### What the task asks
Your copy of the lines below must match them exactly and contain no images.

(Recorded data)
- - -

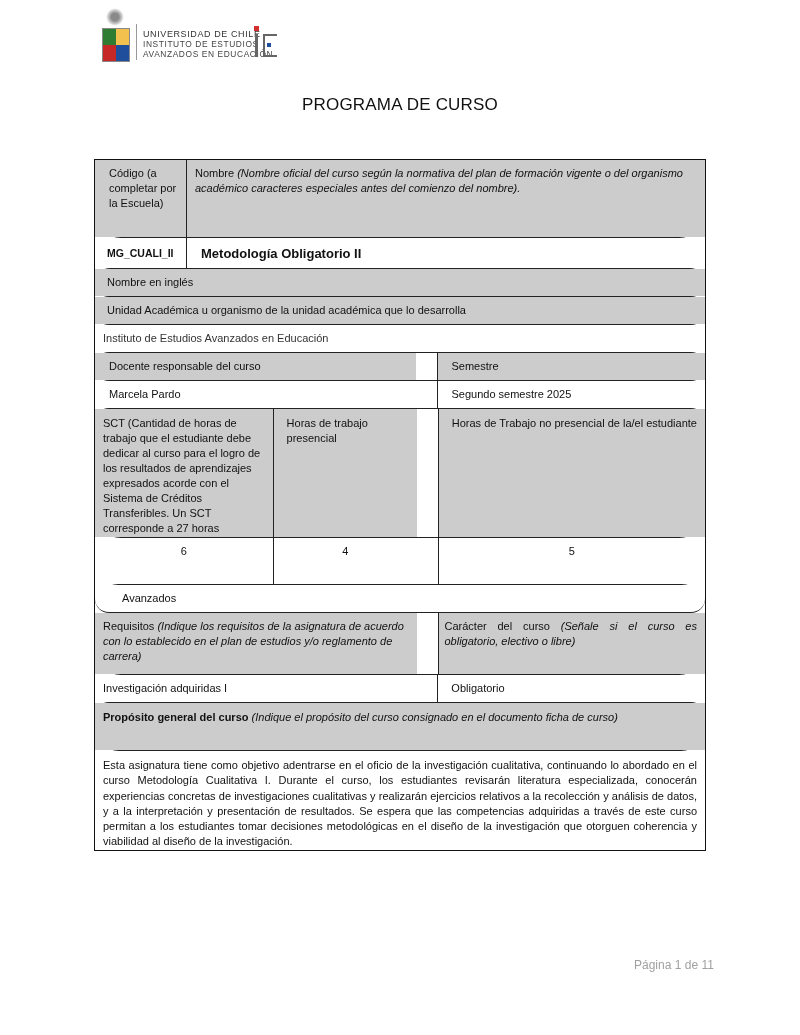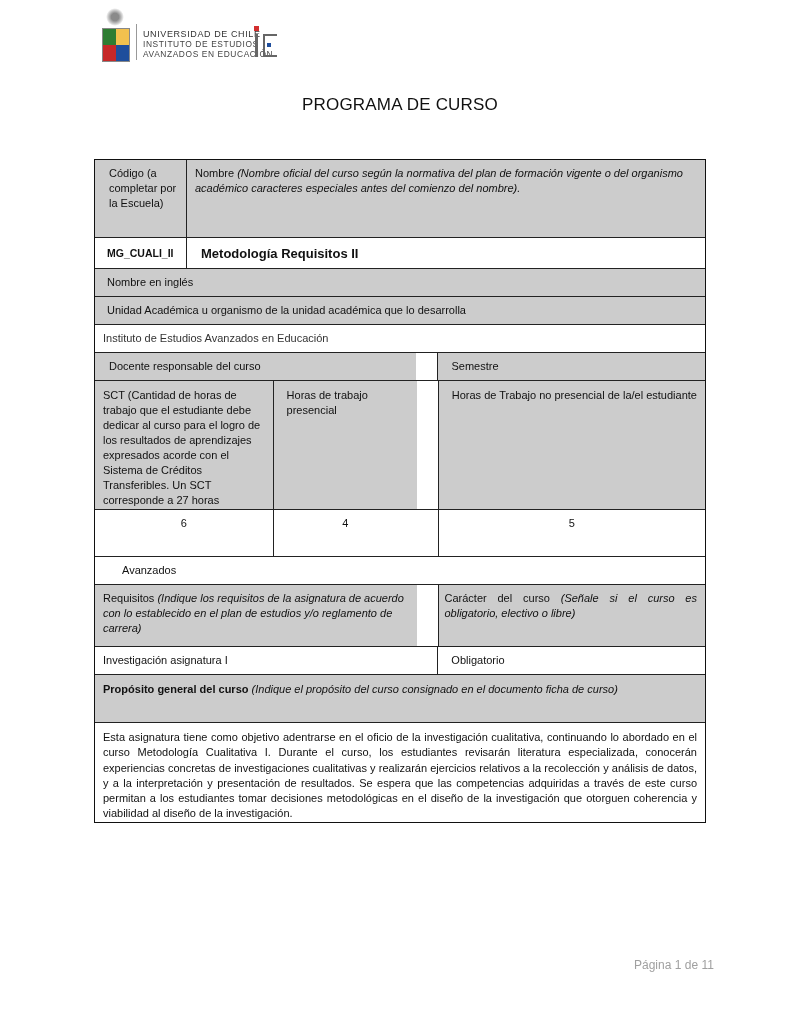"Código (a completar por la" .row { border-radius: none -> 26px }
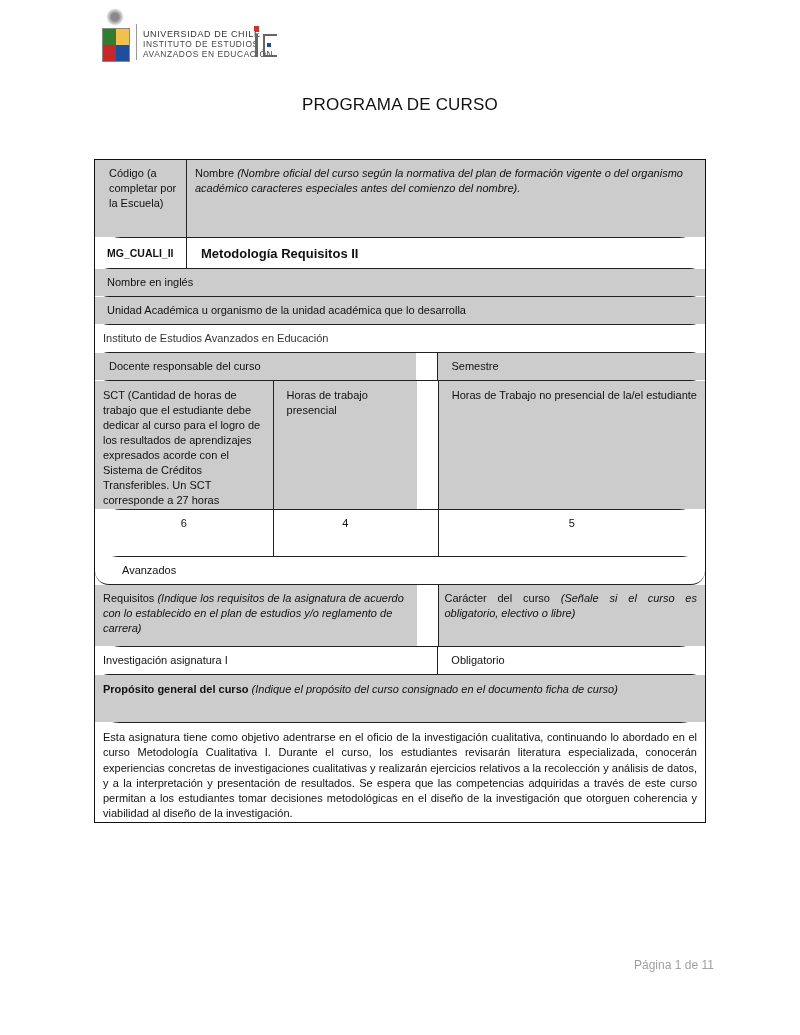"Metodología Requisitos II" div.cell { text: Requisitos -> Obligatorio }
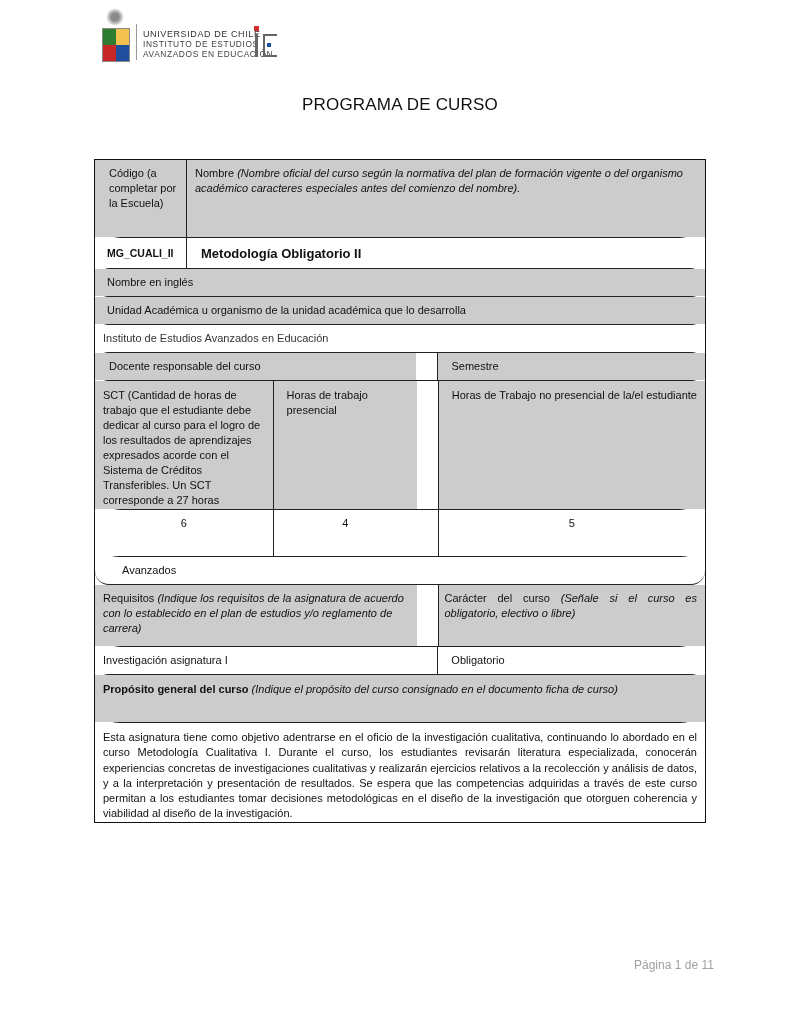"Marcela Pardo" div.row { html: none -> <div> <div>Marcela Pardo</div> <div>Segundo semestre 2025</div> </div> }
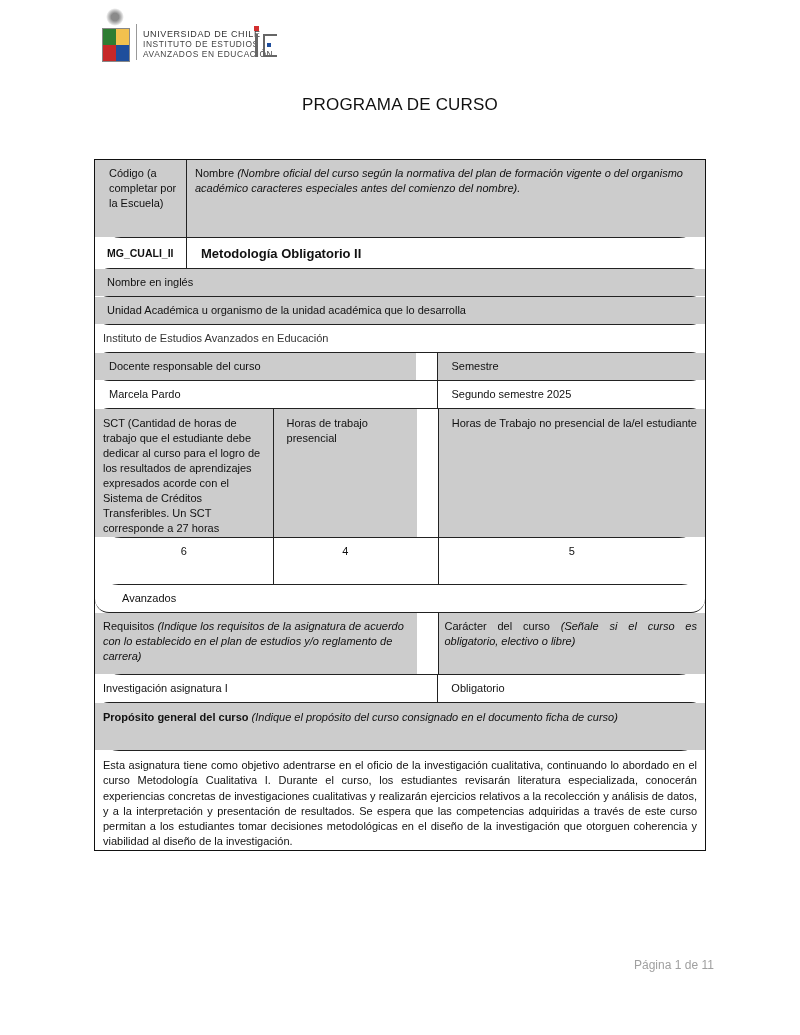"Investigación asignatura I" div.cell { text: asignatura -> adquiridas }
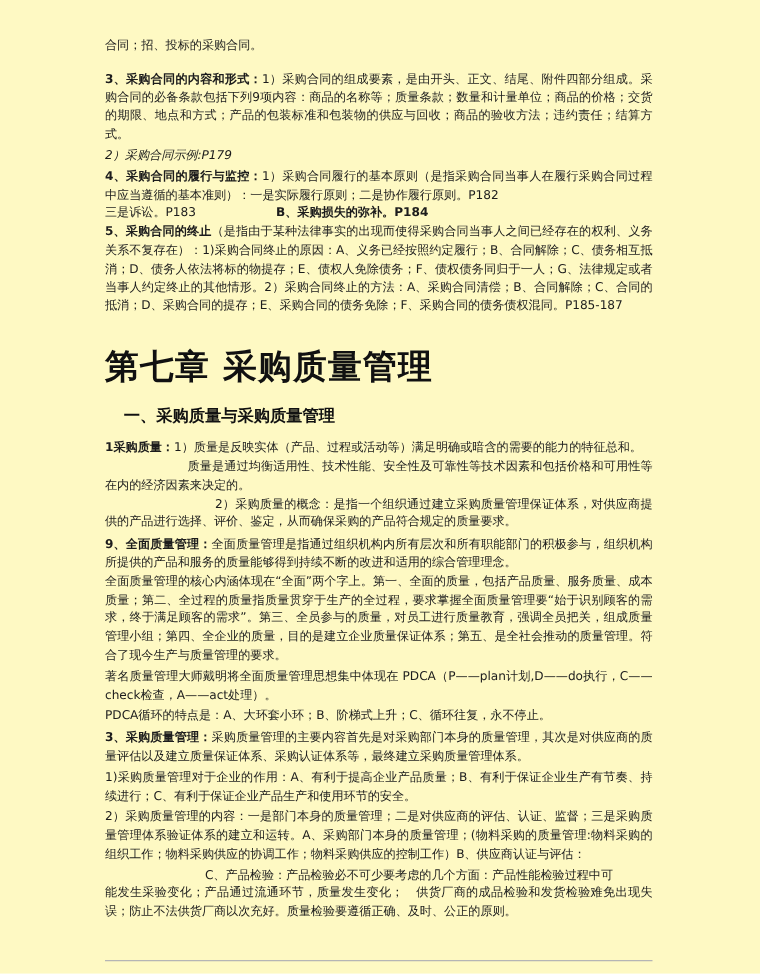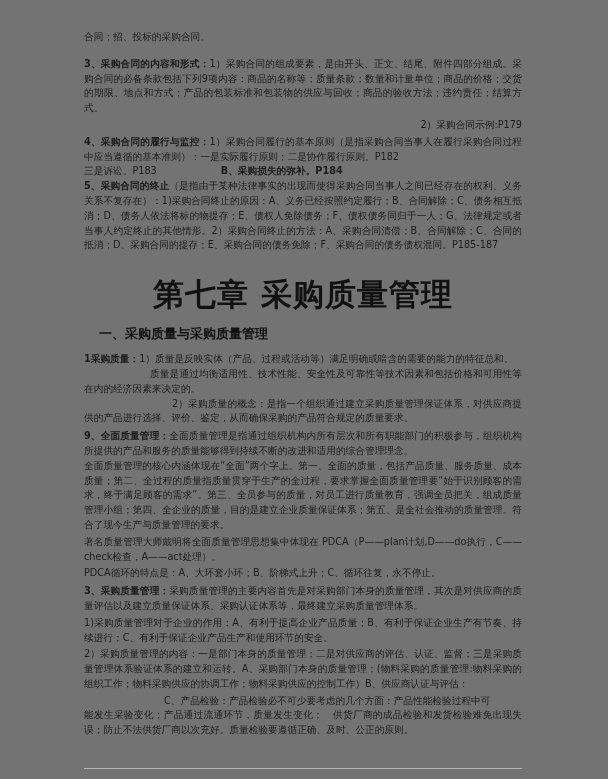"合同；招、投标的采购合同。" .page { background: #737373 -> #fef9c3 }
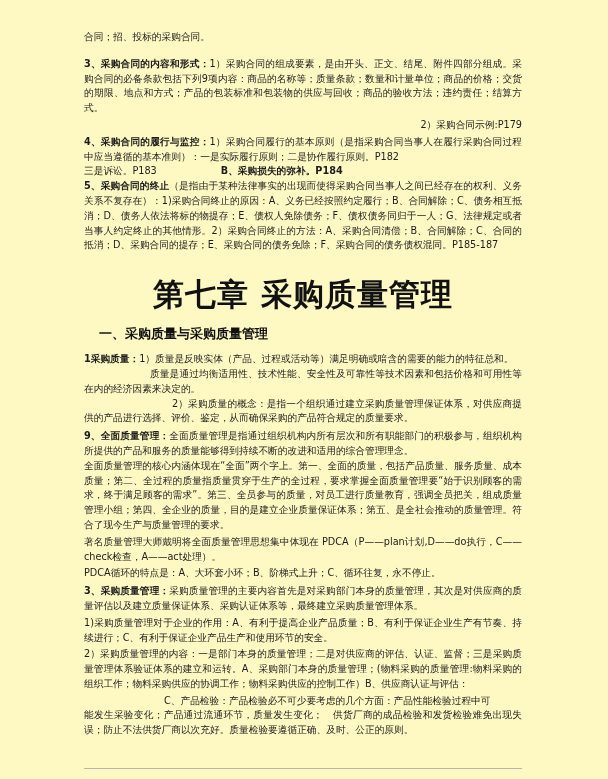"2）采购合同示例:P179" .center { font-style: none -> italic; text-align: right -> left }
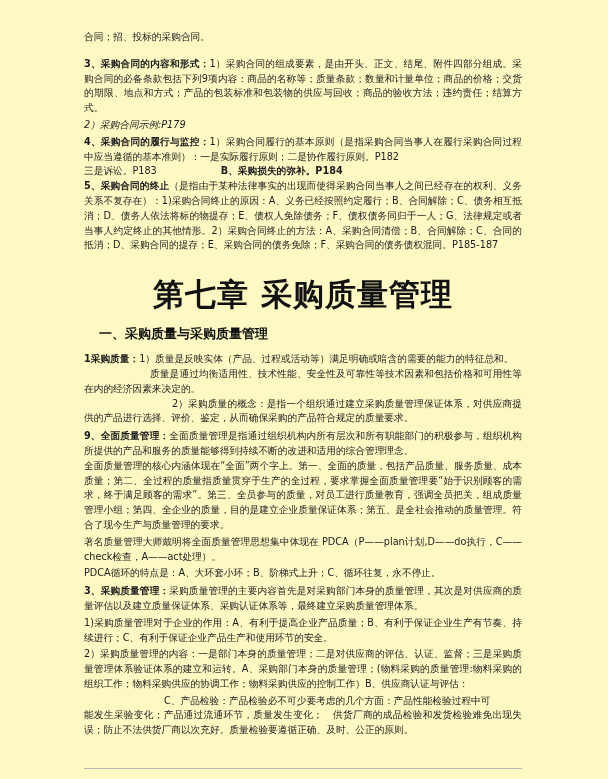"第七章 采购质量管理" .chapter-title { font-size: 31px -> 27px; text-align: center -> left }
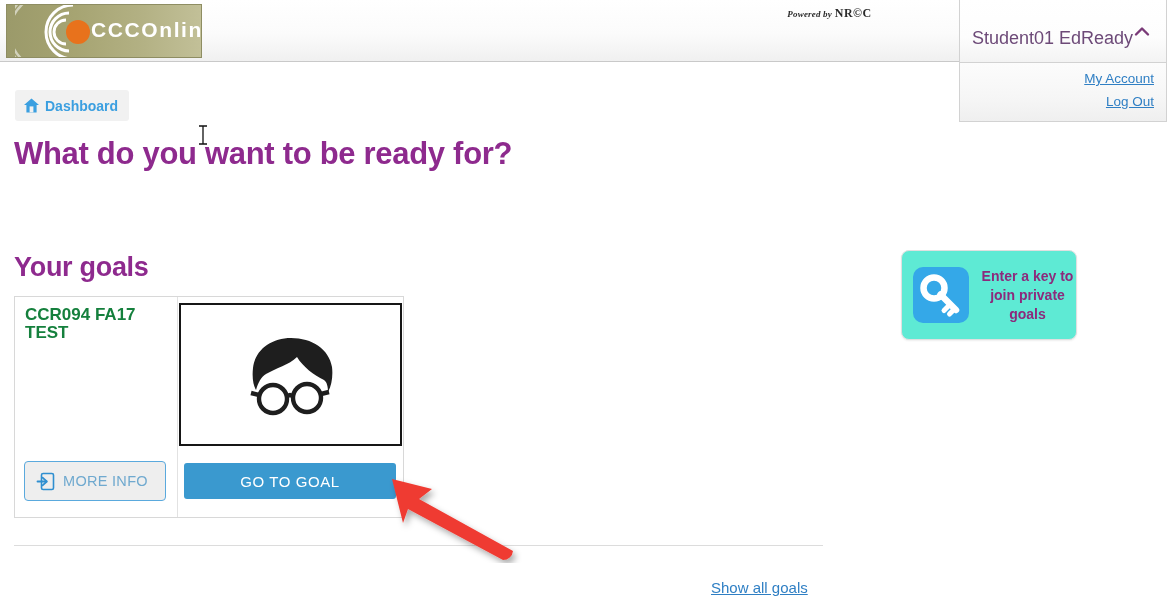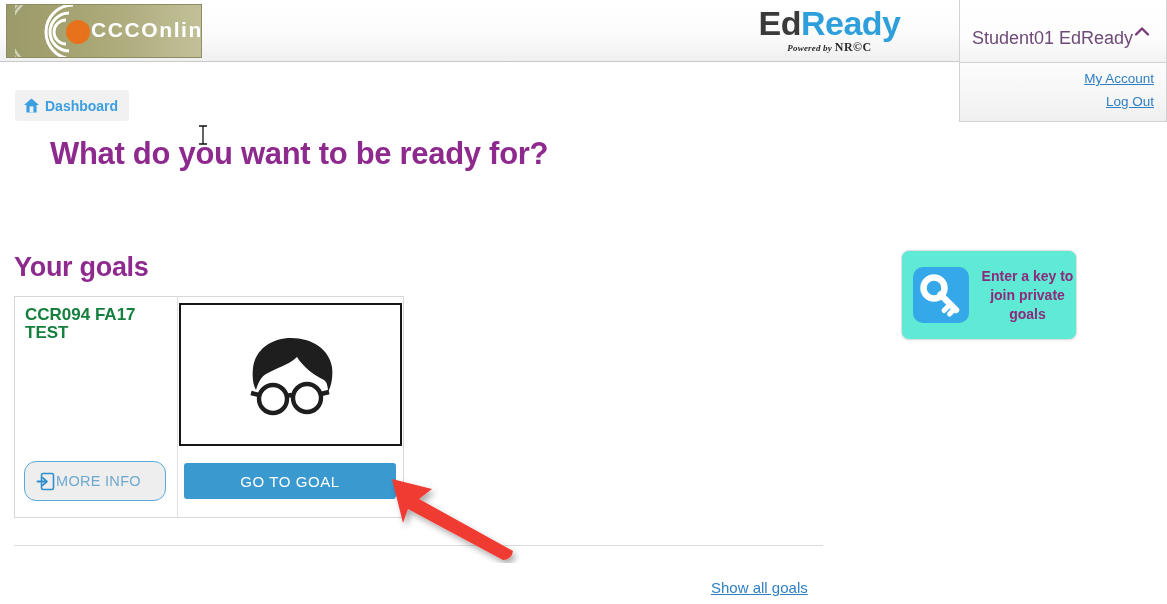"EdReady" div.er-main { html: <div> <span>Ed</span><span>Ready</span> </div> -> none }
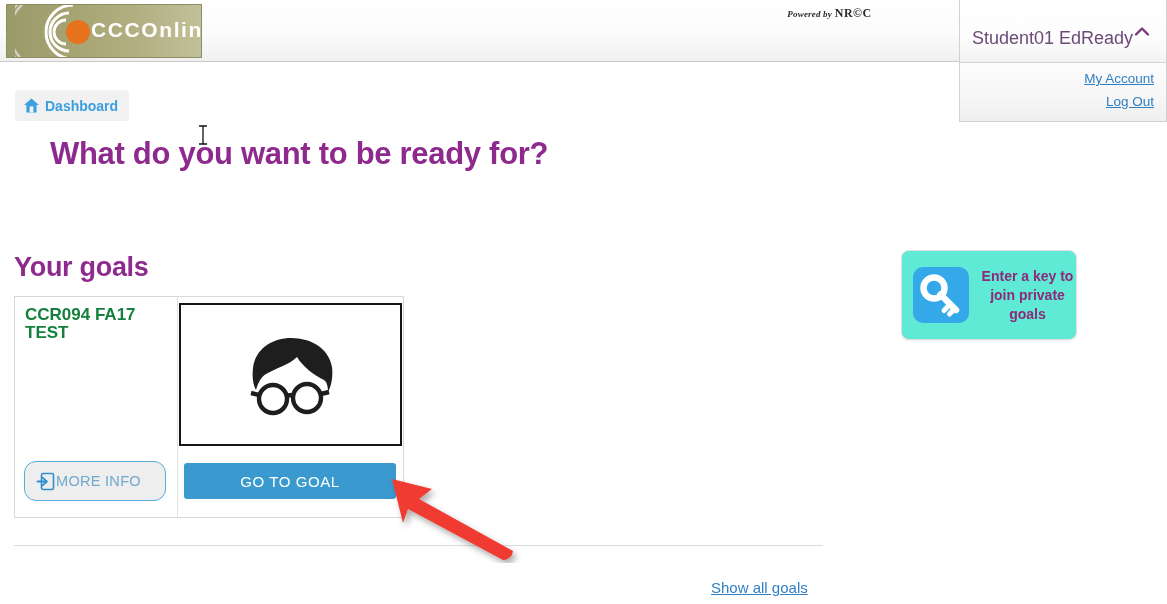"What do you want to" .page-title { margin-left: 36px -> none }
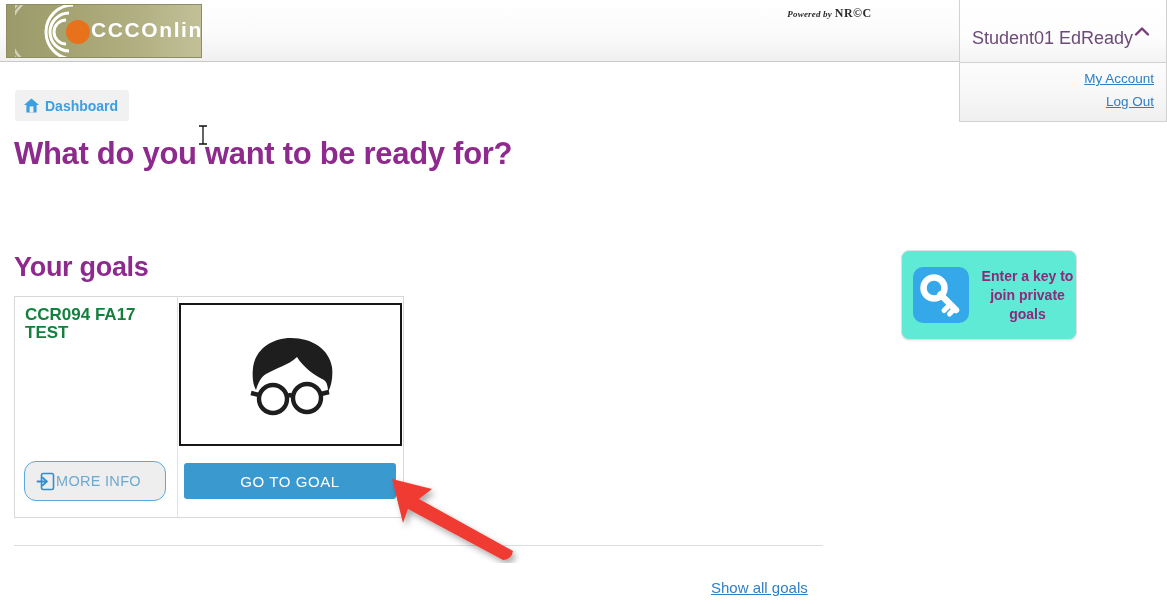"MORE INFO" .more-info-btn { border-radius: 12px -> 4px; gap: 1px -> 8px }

- - -

### Solved exercise
"Código (a completar por la" .row { border-radius: none -> 26px }
"Metodología Requisitos II" div.cell { text: Requisitos -> Obligatorio }
"Marcela Pardo" div.row { html: none -> <div> <div>Marcela Pardo</div> <div>Segundo semestre 2025</div> </div> }
"Investigación asignatura I" div.cell { text: asignatura -> adquiridas }
"合同；招、投标的采购合同。" .page { background: #737373 -> #fef9c3 }
"2）采购合同示例:P179" .center { font-style: none -> italic; text-align: right -> left }
"第七章 采购质量管理" .chapter-title { font-size: 31px -> 27px; text-align: center -> left }
"EdReady" div.er-main { html: <div> <span>Ed</span><span>Ready</span> </div> -> none }
"What do you want to" .page-title { margin-left: 36px -> none }
"MORE INFO" .more-info-btn { border-radius: 12px -> 4px; gap: 1px -> 8px }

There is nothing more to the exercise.